Your goal:
If an entry holds a picture, skip the picture but copy everything else exactly.
━━━━
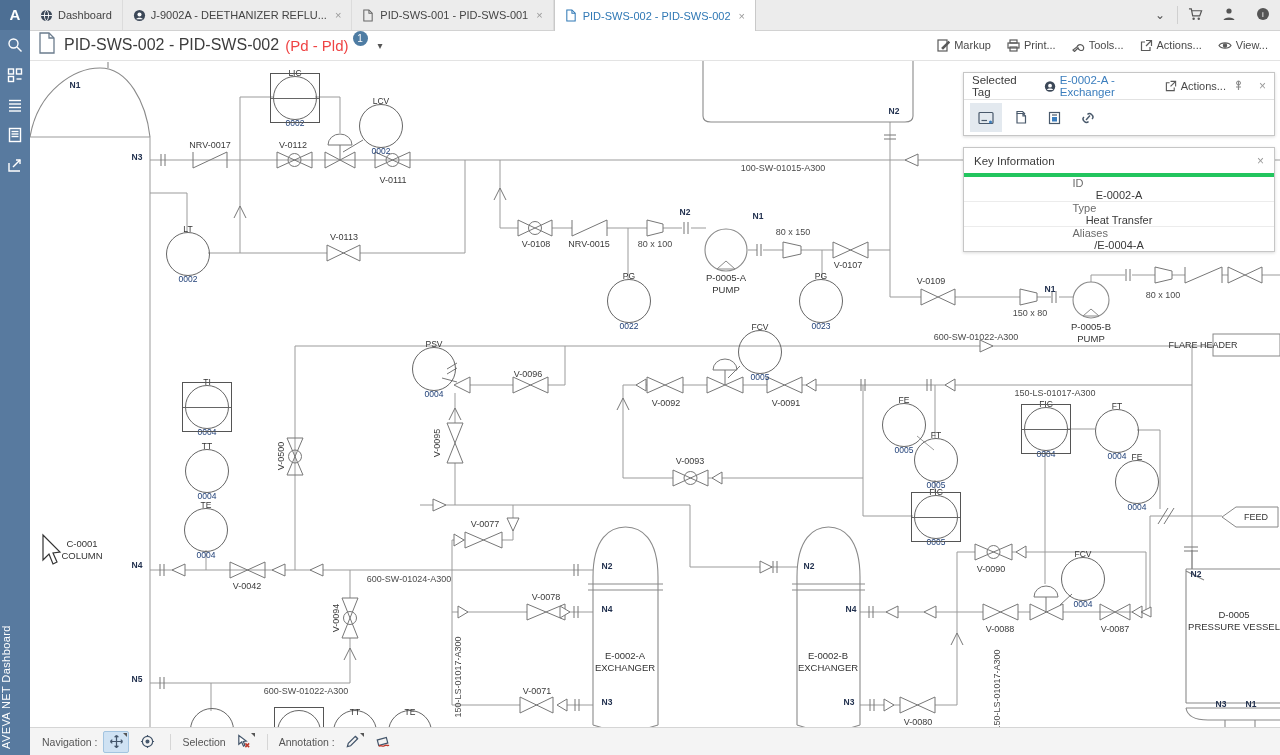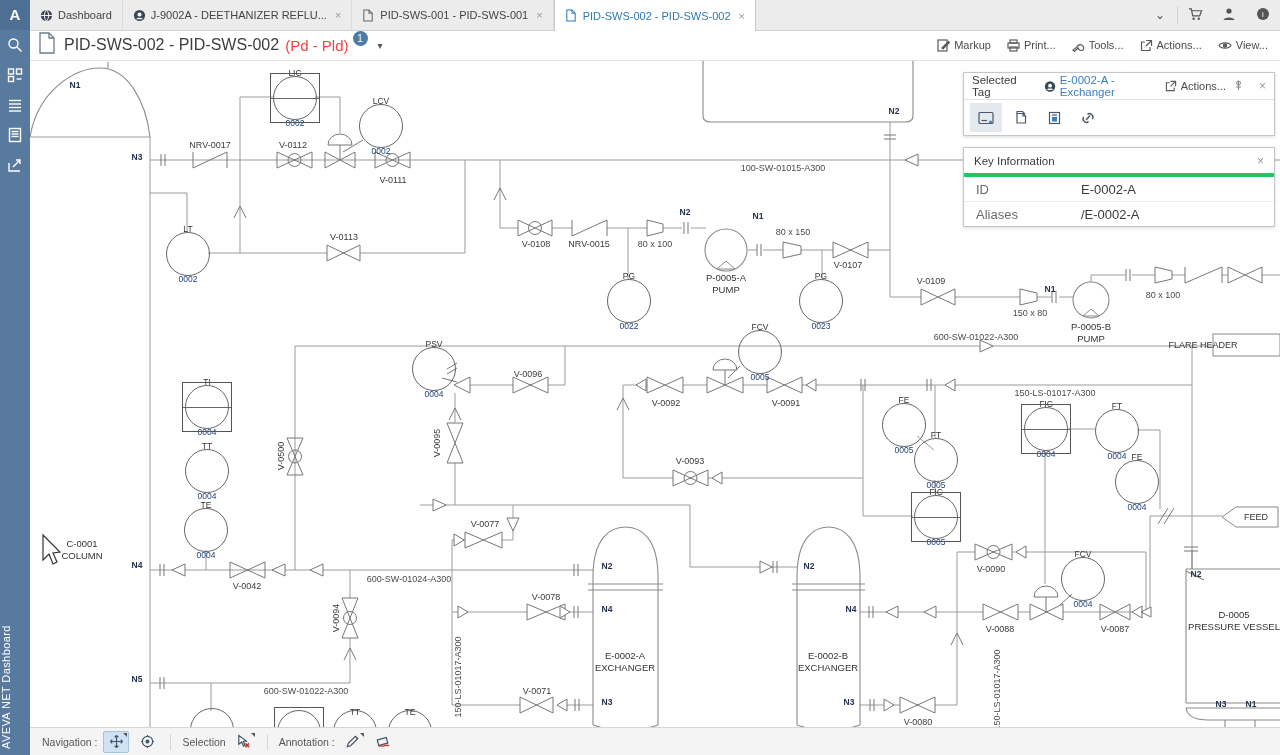--- a/index.html
+++ b/index.html
@@ -63,7 +63,7 @@
   .tool-btn svg{stroke:#49596b;fill:none;stroke-width:1.2;}
   #ki-panel{left:963px;top:147px;width:310px;}
   #ki-head{display:flex;align-items:center;height:25px;border-bottom:4px solid #22c55e;padding:0 10px;font-size:11.5px;color:#3c3c3c;}
-  .ki-row{display:flex;height:24px;align-items:center;border-bottom:1px solid #ececec;font-size:13px;}
+  .ki-row{display:flex;height:24px;align-items:center;border-bottom:1px solid #ececec;font-size:11px;flex-direction:column;}
   .ki-row:last-child{border-bottom:none;}
   .ki-label{width:105px;padding-left:12px;color:#6b6b6b;}
   .ki-value{color:#3a3a3a;}

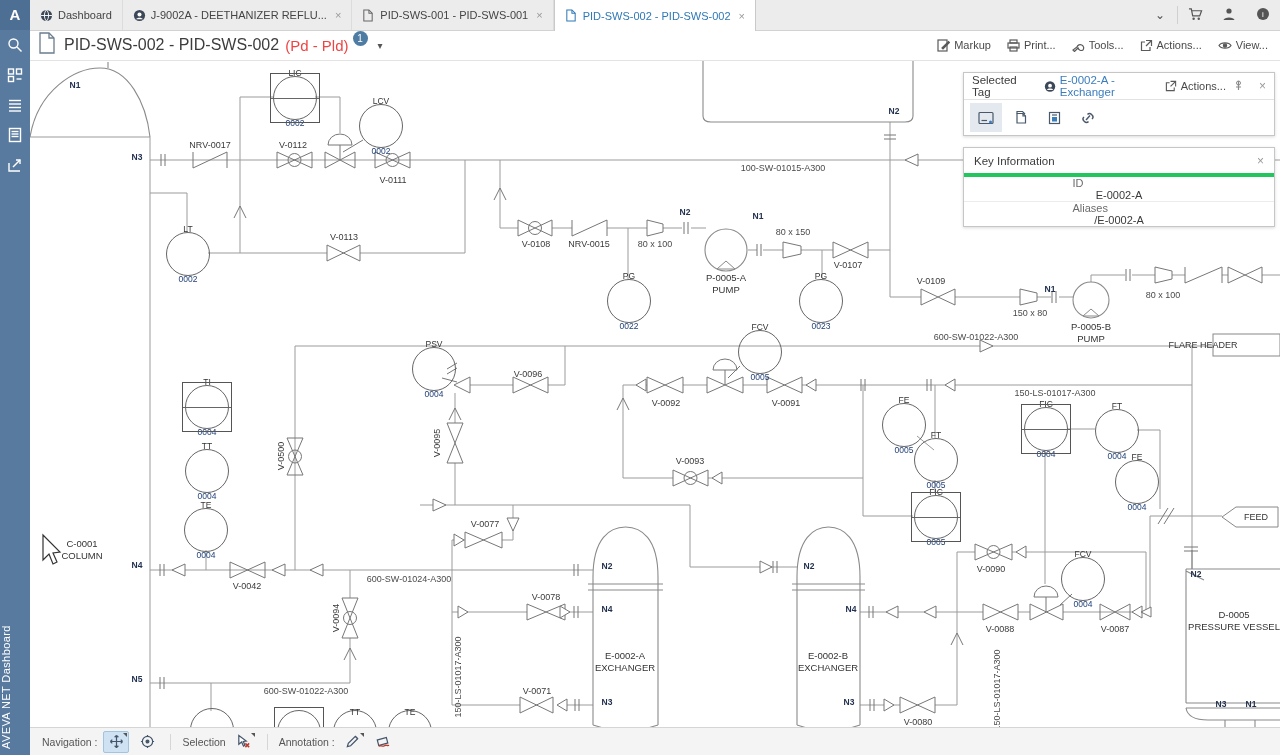--- a/index.html
+++ b/index.html
@@ -554,6 +554,10 @@
       <span class="ki-value">E-0002-A</span>
     </div>
     <div class="ki-row">
+      <span class="ki-label">Type</span>
+      <span class="ki-value">Heat Transfer</span>
+    </div>
+    <div class="ki-row">
       <span class="ki-label">Aliases</span>
       <span class="ki-value">/E-0002-A</span>
     </div>

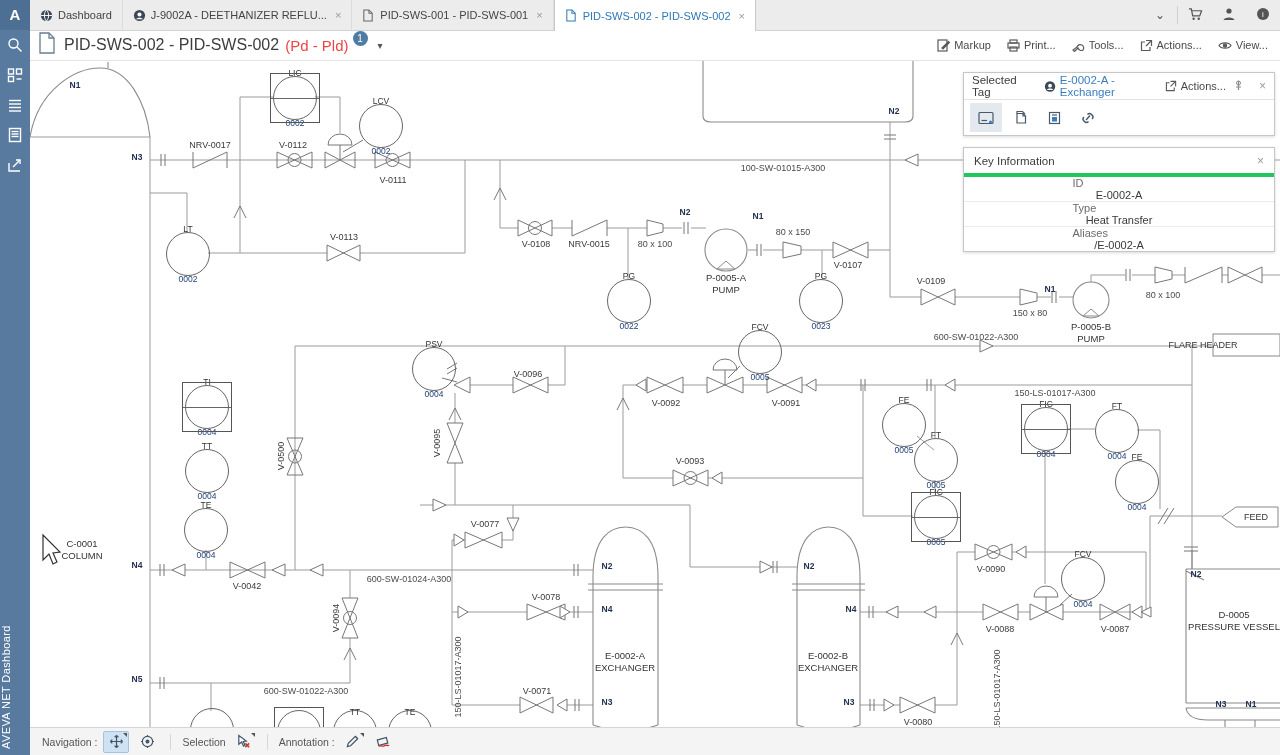--- a/index.html
+++ b/index.html
@@ -559,7 +559,7 @@
     </div>
     <div class="ki-row">
       <span class="ki-label">Aliases</span>
-      <span class="ki-value">/E-0002-A</span>
+      <span class="ki-value">/E-0004-A</span>
     </div>
   </div>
━━━━
Response:
--- a/index.html
+++ b/index.html
@@ -63,7 +63,7 @@
   .tool-btn svg{stroke:#49596b;fill:none;stroke-width:1.2;}
   #ki-panel{left:963px;top:147px;width:310px;}
   #ki-head{display:flex;align-items:center;height:25px;border-bottom:4px solid #22c55e;padding:0 10px;font-size:11.5px;color:#3c3c3c;}
-  .ki-row{display:flex;height:24px;align-items:center;border-bottom:1px solid #ececec;font-size:13px;}
+  .ki-row{display:flex;height:24px;align-items:center;border-bottom:1px solid #ececec;font-size:11px;flex-direction:column;}
   .ki-row:last-child{border-bottom:none;}
   .ki-label{width:105px;padding-left:12px;color:#6b6b6b;}
   .ki-value{color:#3a3a3a;}

--- a/index.html
+++ b/index.html
@@ -554,6 +554,10 @@
       <span class="ki-value">E-0002-A</span>
     </div>
     <div class="ki-row">
+      <span class="ki-label">Type</span>
+      <span class="ki-value">Heat Transfer</span>
+    </div>
+    <div class="ki-row">
       <span class="ki-label">Aliases</span>
       <span class="ki-value">/E-0002-A</span>
     </div>

--- a/index.html
+++ b/index.html
@@ -559,7 +559,7 @@
     </div>
     <div class="ki-row">
       <span class="ki-label">Aliases</span>
-      <span class="ki-value">/E-0002-A</span>
+      <span class="ki-value">/E-0004-A</span>
     </div>
   </div>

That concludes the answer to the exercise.